Dataset entries START
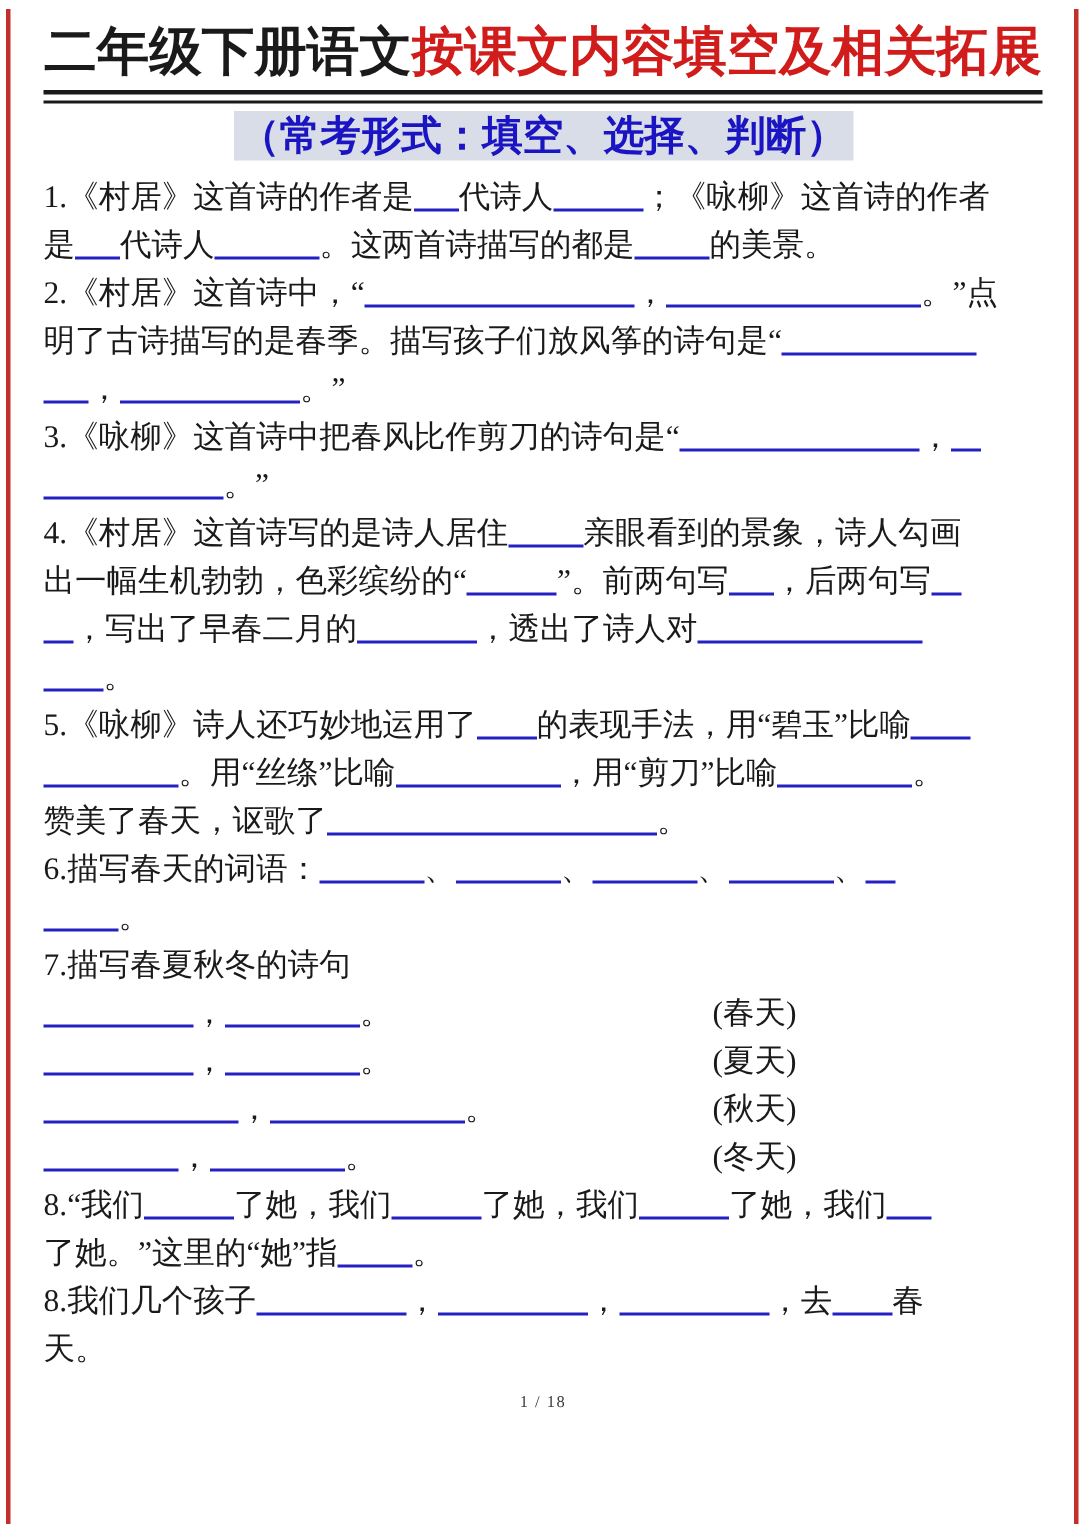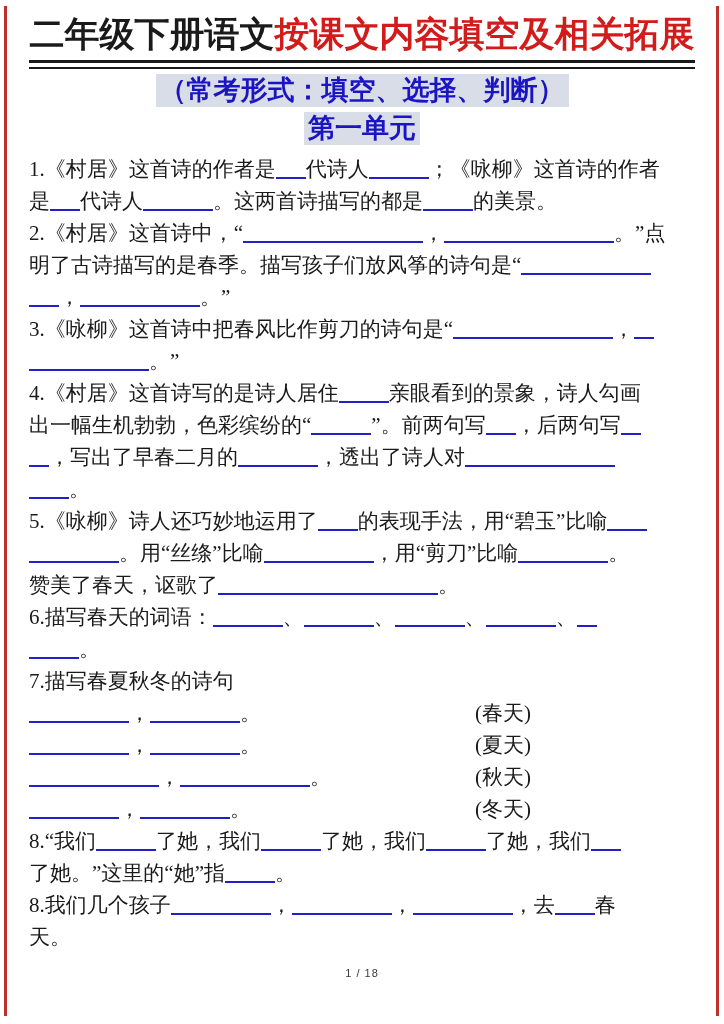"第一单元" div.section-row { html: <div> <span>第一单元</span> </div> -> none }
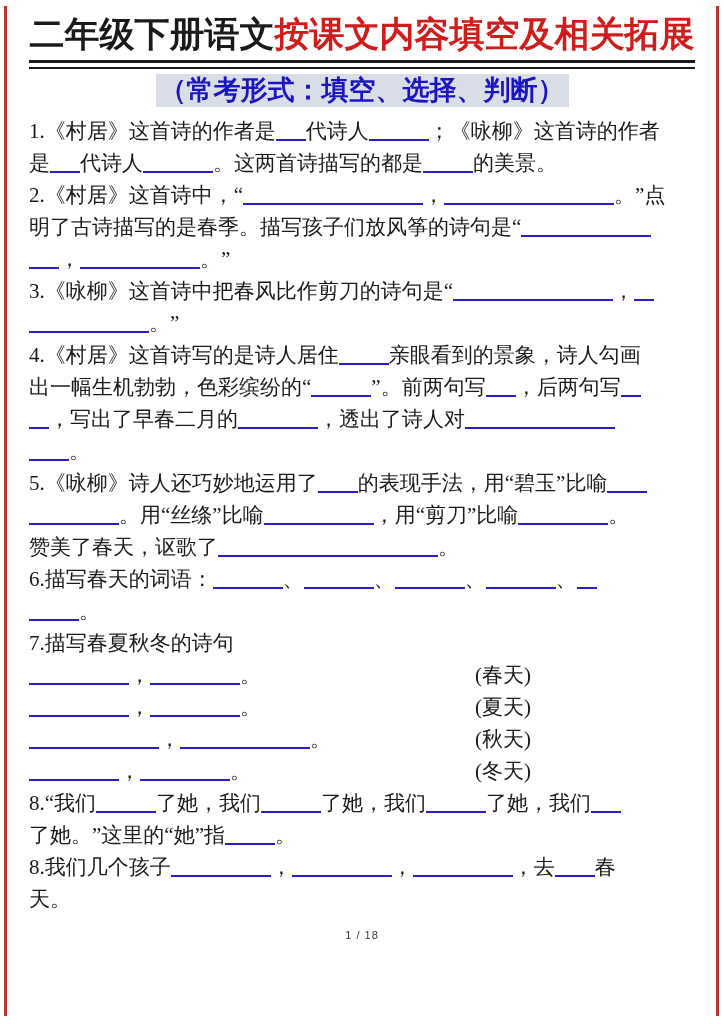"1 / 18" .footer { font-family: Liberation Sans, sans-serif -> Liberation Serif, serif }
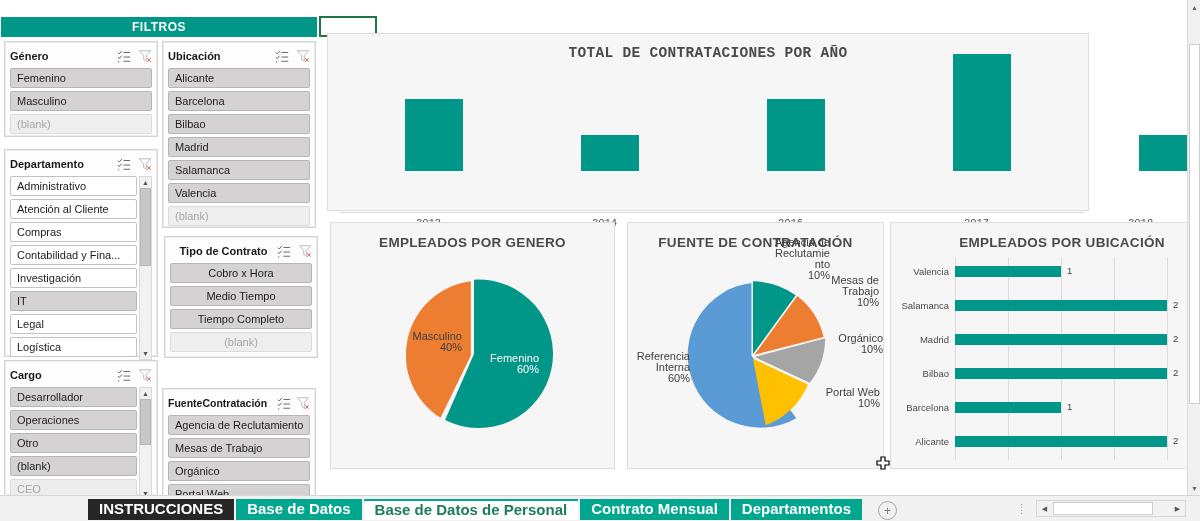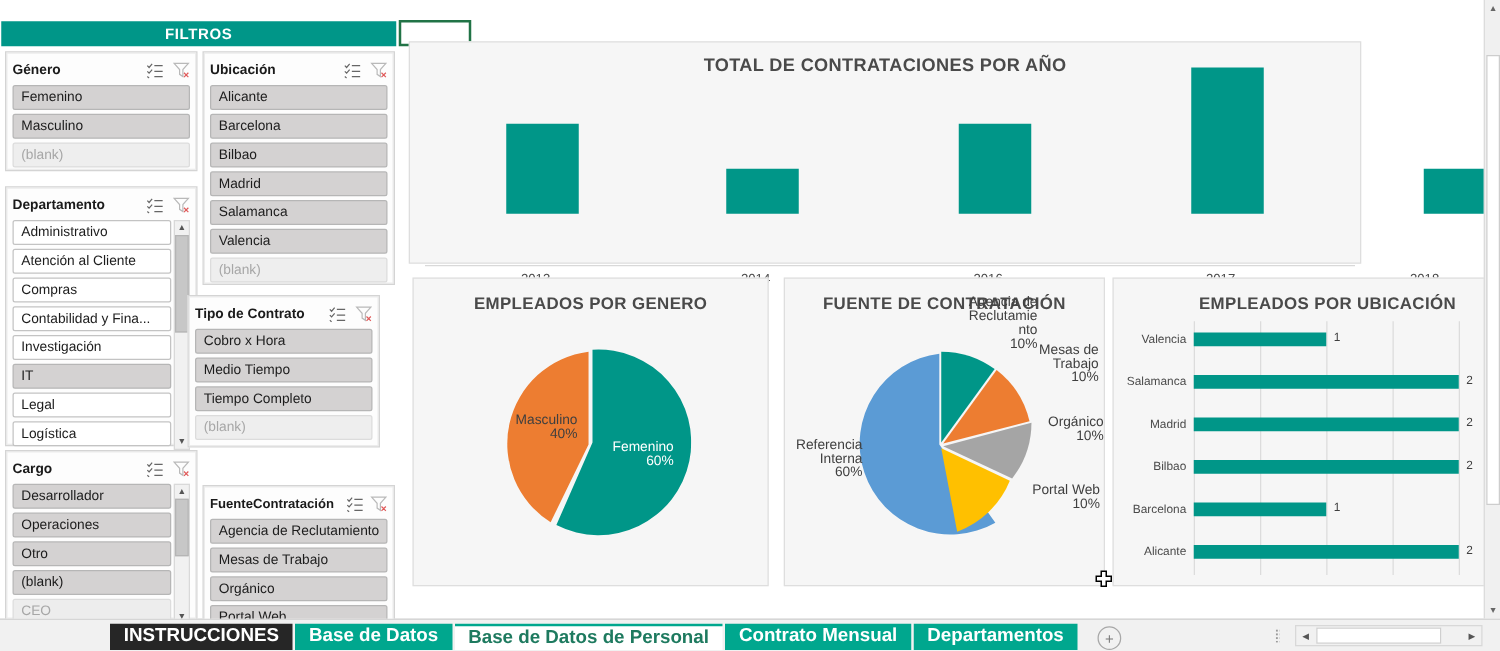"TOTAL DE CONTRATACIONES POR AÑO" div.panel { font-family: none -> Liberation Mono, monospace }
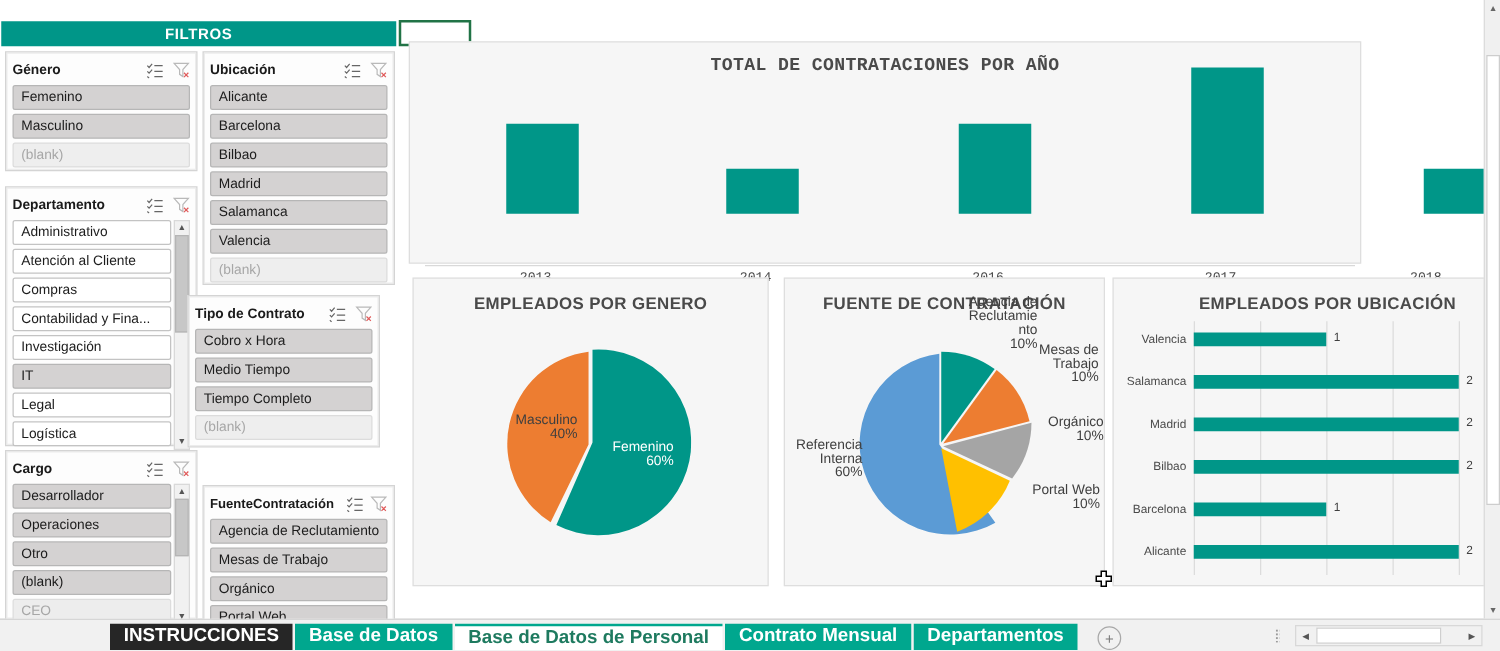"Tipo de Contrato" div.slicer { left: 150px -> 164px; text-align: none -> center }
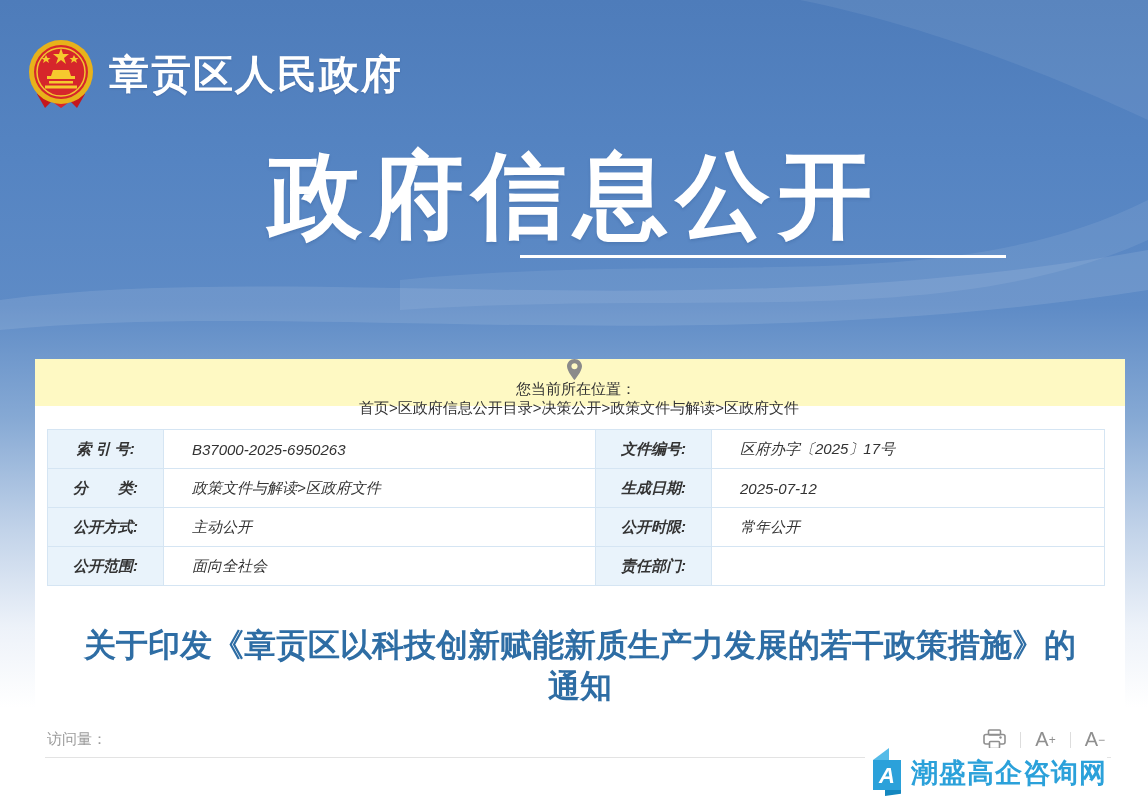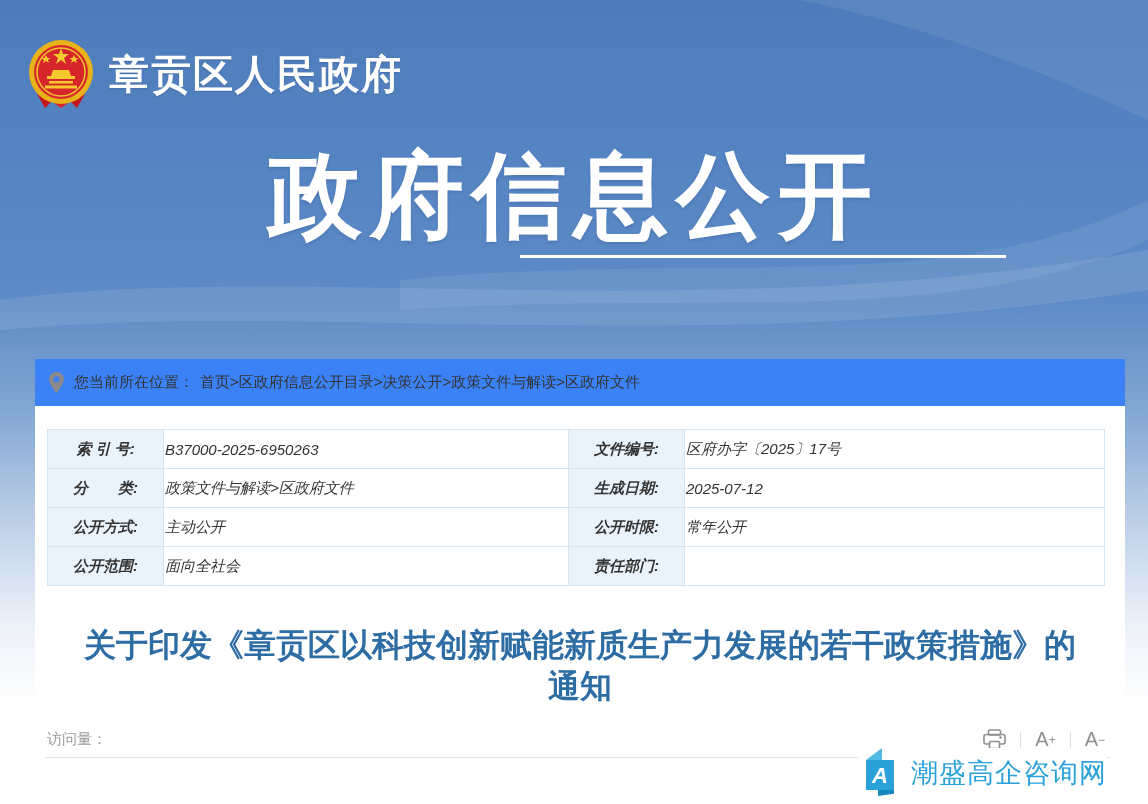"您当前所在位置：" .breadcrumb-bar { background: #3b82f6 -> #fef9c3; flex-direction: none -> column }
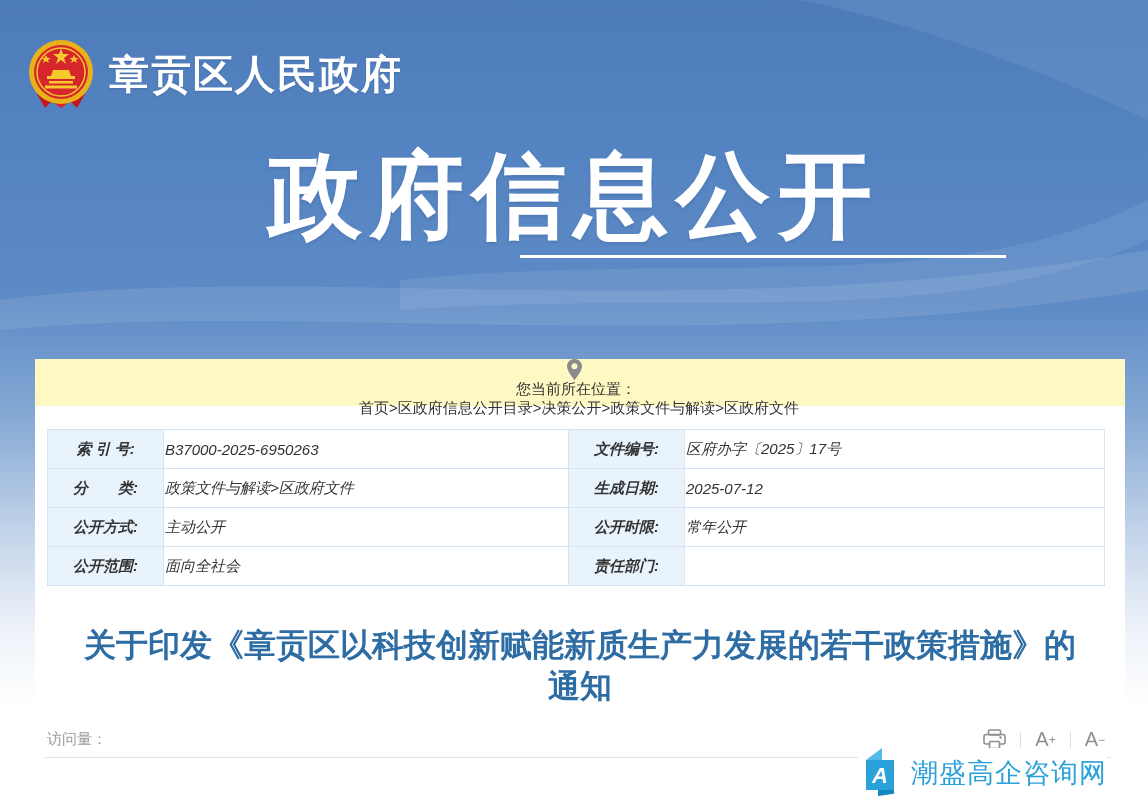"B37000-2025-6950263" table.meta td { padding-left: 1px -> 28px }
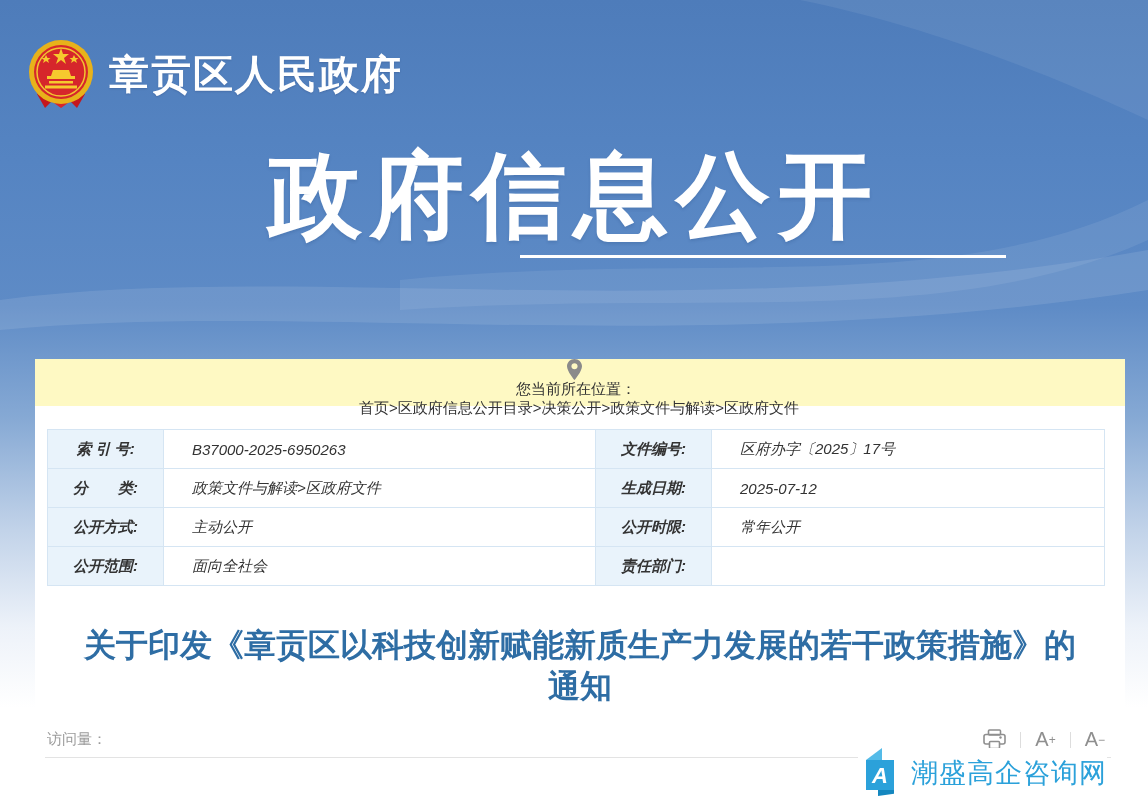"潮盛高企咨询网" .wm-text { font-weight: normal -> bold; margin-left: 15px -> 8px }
Dataset entries END
# Task
Take the line that holds "Liberation Sans, sans-serif" as the start and the last line of the data as the end. Copy only those lines exactly, both ends included, except the pictures.

# Written solution
"1 / 18" .footer { font-family: Liberation Sans, sans-serif -> Liberation Serif, serif }
"TOTAL DE CONTRATACIONES POR AÑO" div.panel { font-family: none -> Liberation Mono, monospace }
"Tipo de Contrato" div.slicer { left: 150px -> 164px; text-align: none -> center }
"您当前所在位置：" .breadcrumb-bar { background: #3b82f6 -> #fef9c3; flex-direction: none -> column }
"B37000-2025-6950263" table.meta td { padding-left: 1px -> 28px }
"潮盛高企咨询网" .wm-text { font-weight: normal -> bold; margin-left: 15px -> 8px }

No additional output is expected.